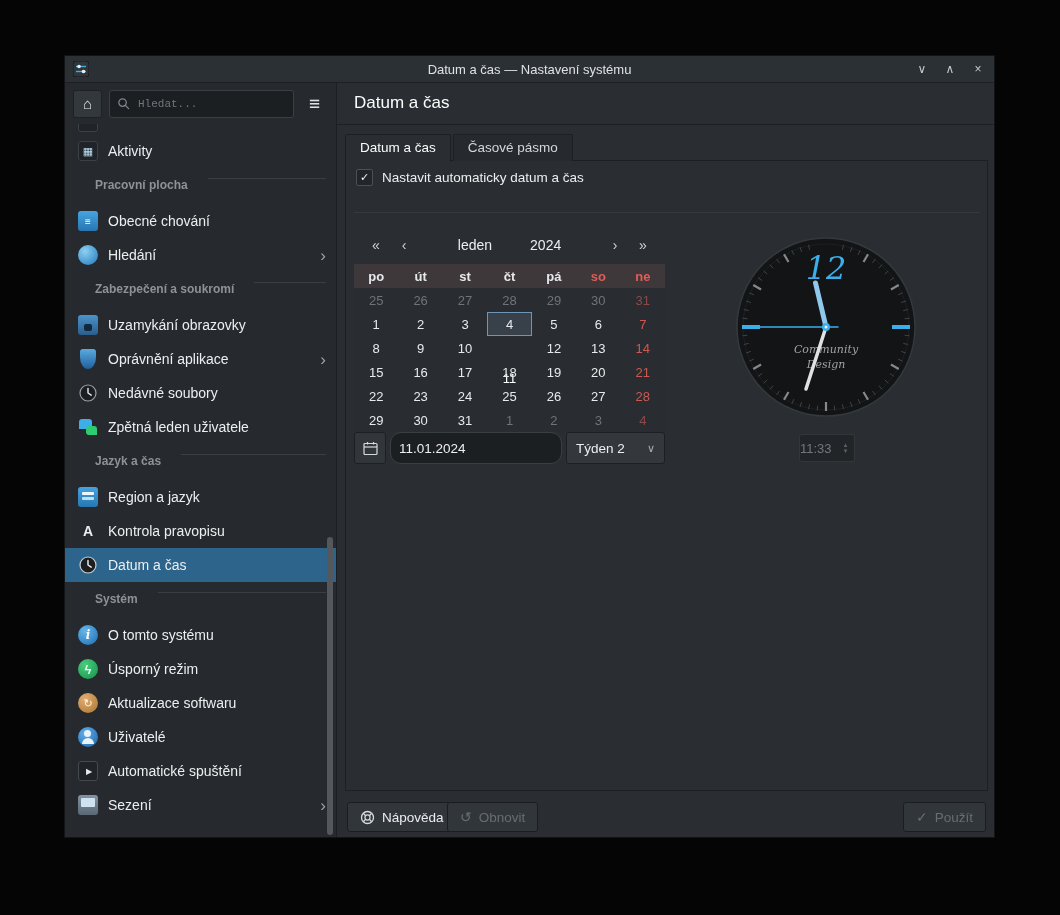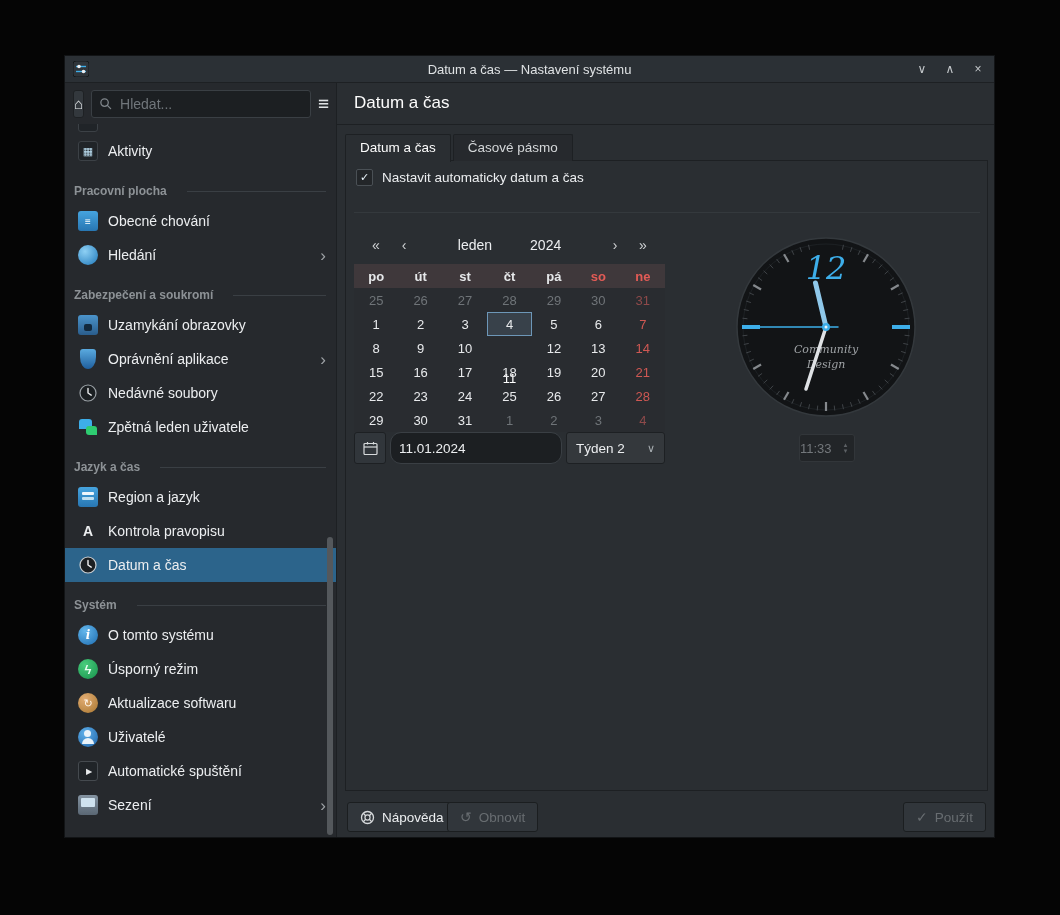--- a/index.html
+++ b/index.html
@@ -23,8 +23,8 @@
     font-size:15px;display:flex;align-items:center;justify-content:center;padding:0;cursor:pointer;}
   .search{flex:1;height:28px;box-sizing:border-box;background:#1c1f22;border:1px solid #3a3f44;border-radius:3px;
     display:flex;align-items:center;padding:0 7px;gap:6px;}
-  .search input{flex:1;background:transparent;border:none;outline:none;color:#22c55e;font-size:14px;
-    font-family:Liberation Sans, sans-serif;min-width:0;}
+  .search input{flex:1;background:transparent;border:none;outline:none;color:#22c55e;font-size:11px;
+    font-family:Liberation Mono, monospace;min-width:0;}
   .search input::placeholder{color:#70767b;}
   .menu-btn{width:28px;height:28px;background:transparent;border:none;color:#dfe2e4;font-size:19px;
     display:flex;align-items:center;justify-content:center;padding:0;cursor:pointer;}

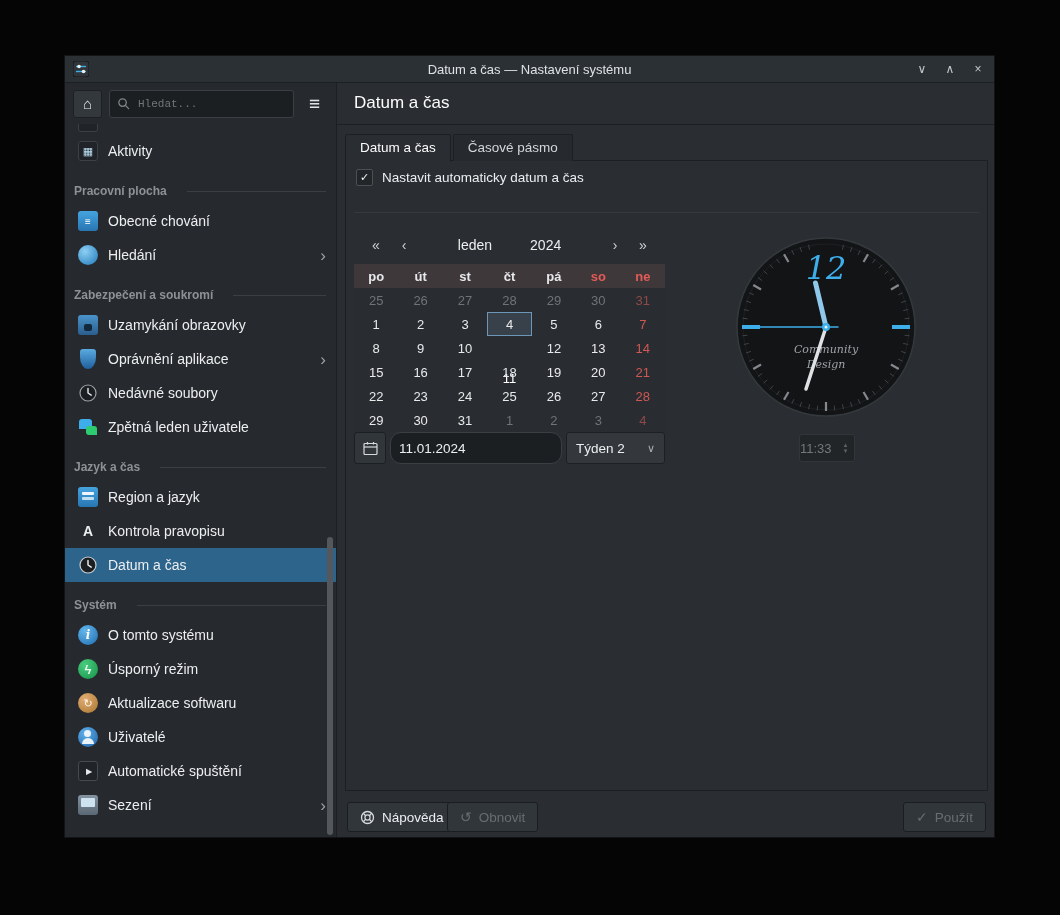--- a/index.html
+++ b/index.html
@@ -35,7 +35,7 @@
   .side-item.selected{background:var(--selection,#2c648b);}
   .side-label{flex:1;color:#eceef0;white-space:nowrap;overflow:hidden;}
   .chev-right{color:#9ea2a6;font-size:17px;line-height:1;}
-  .side-header{height:36px;display:flex;align-items:center;gap:20px;padding:10px 10px 0 9px;box-sizing:border-box;}
+  .side-header{height:36px;display:flex;gap:20px;padding:10px 10px 0 30px;box-sizing:border-box;}
   .side-header-label{font-size:12px;font-weight:bold;color:#8d9296;white-space:nowrap;}
   .side-header-line{flex:1;height:1px;background:#3a3f44;}
   .scroll-thumb{position:absolute;right:3px;top:454px;width:6px;height:298px;background:#54585c;border-radius:3px;}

----------

## PROBLEM STATEMENT
Could you print all of the entries exactly, skipping the images?

## RESPONSE AREA
--- a/index.html
+++ b/index.html
@@ -23,8 +23,8 @@
     font-size:15px;display:flex;align-items:center;justify-content:center;padding:0;cursor:pointer;}
   .search{flex:1;height:28px;box-sizing:border-box;background:#1c1f22;border:1px solid #3a3f44;border-radius:3px;
     display:flex;align-items:center;padding:0 7px;gap:6px;}
-  .search input{flex:1;background:transparent;border:none;outline:none;color:#22c55e;font-size:14px;
-    font-family:Liberation Sans, sans-serif;min-width:0;}
+  .search input{flex:1;background:transparent;border:none;outline:none;color:#22c55e;font-size:11px;
+    font-family:Liberation Mono, monospace;min-width:0;}
   .search input::placeholder{color:#70767b;}
   .menu-btn{width:28px;height:28px;background:transparent;border:none;color:#dfe2e4;font-size:19px;
     display:flex;align-items:center;justify-content:center;padding:0;cursor:pointer;}

--- a/index.html
+++ b/index.html
@@ -35,7 +35,7 @@
   .side-item.selected{background:var(--selection,#2c648b);}
   .side-label{flex:1;color:#eceef0;white-space:nowrap;overflow:hidden;}
   .chev-right{color:#9ea2a6;font-size:17px;line-height:1;}
-  .side-header{height:36px;display:flex;align-items:center;gap:20px;padding:10px 10px 0 9px;box-sizing:border-box;}
+  .side-header{height:36px;display:flex;gap:20px;padding:10px 10px 0 30px;box-sizing:border-box;}
   .side-header-label{font-size:12px;font-weight:bold;color:#8d9296;white-space:nowrap;}
   .side-header-line{flex:1;height:1px;background:#3a3f44;}
   .scroll-thumb{position:absolute;right:3px;top:454px;width:6px;height:298px;background:#54585c;border-radius:3px;}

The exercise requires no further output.